=== Section Start ===
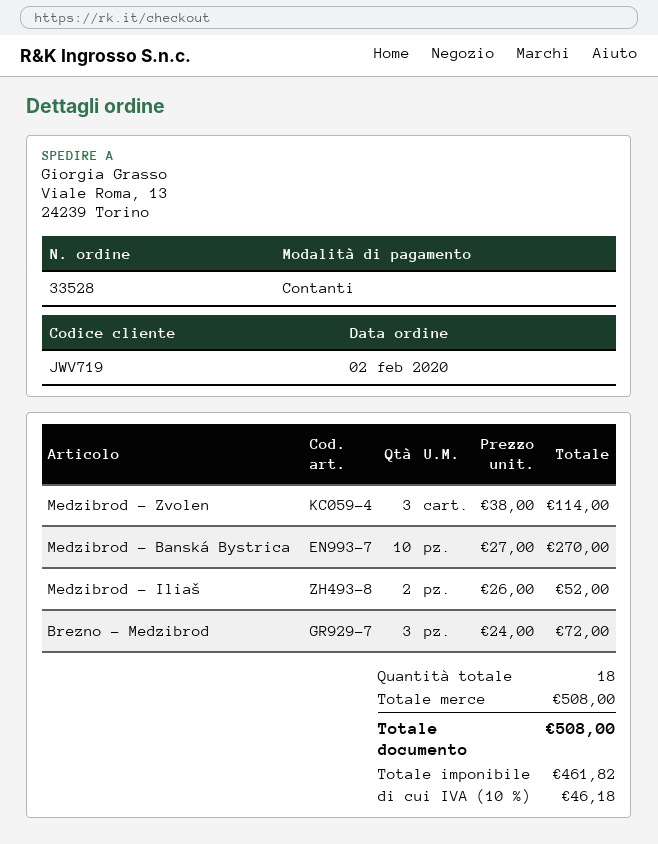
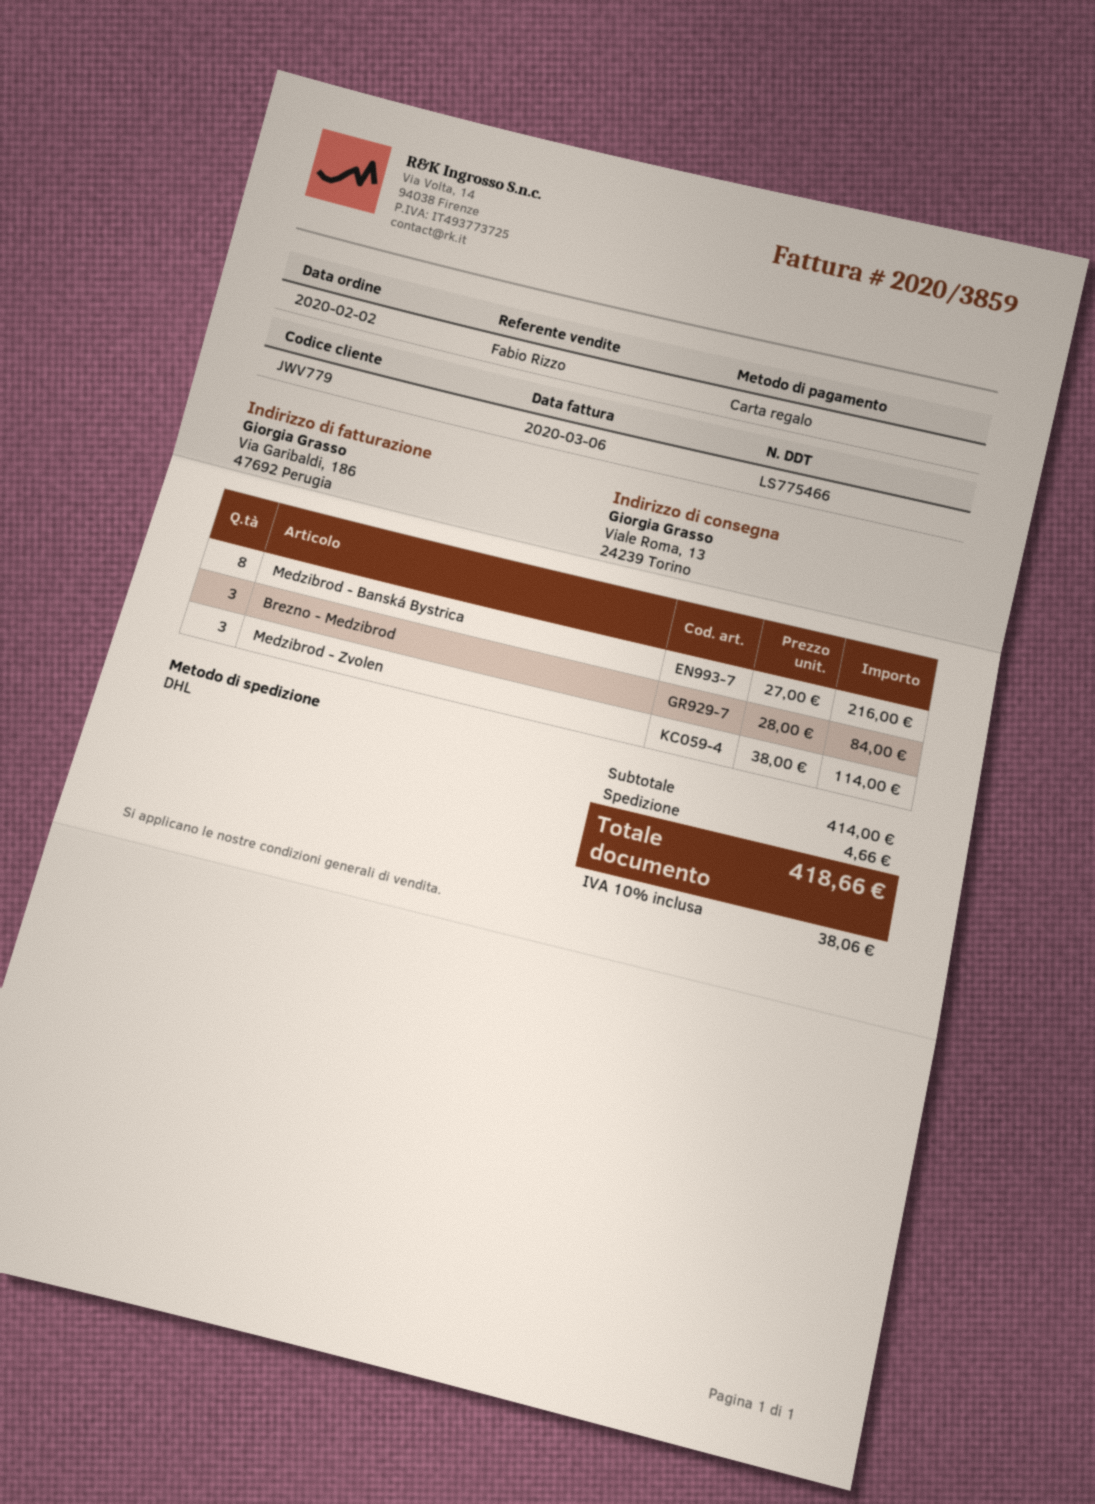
customer number: JWV719 -> JWV779
payment method: cash -> gift card
Medzibrod - Banská Bystrica: 10 x 27.00 = 270.00 -> 8 x 27.00 = 216.00
Medzibrod - Iliaš: 2 x 26.00 = 52.00 -> none
Brezno - Medzibrod: 3 x 24.00 = 72.00 -> 3 x 28.00 = 84.00
subtotal: 508.00 -> 414.00
shipping: none -> 4.66
tax: 10% = 46.18 -> 10% = 38.06
total: 508.00 -> 418.66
=== Section End ===
Every line of the entries above that holds "none" should be copied out.

Medzibrod - Iliaš: 2 x 26.00 = 52.00 -> none
shipping: none -> 4.66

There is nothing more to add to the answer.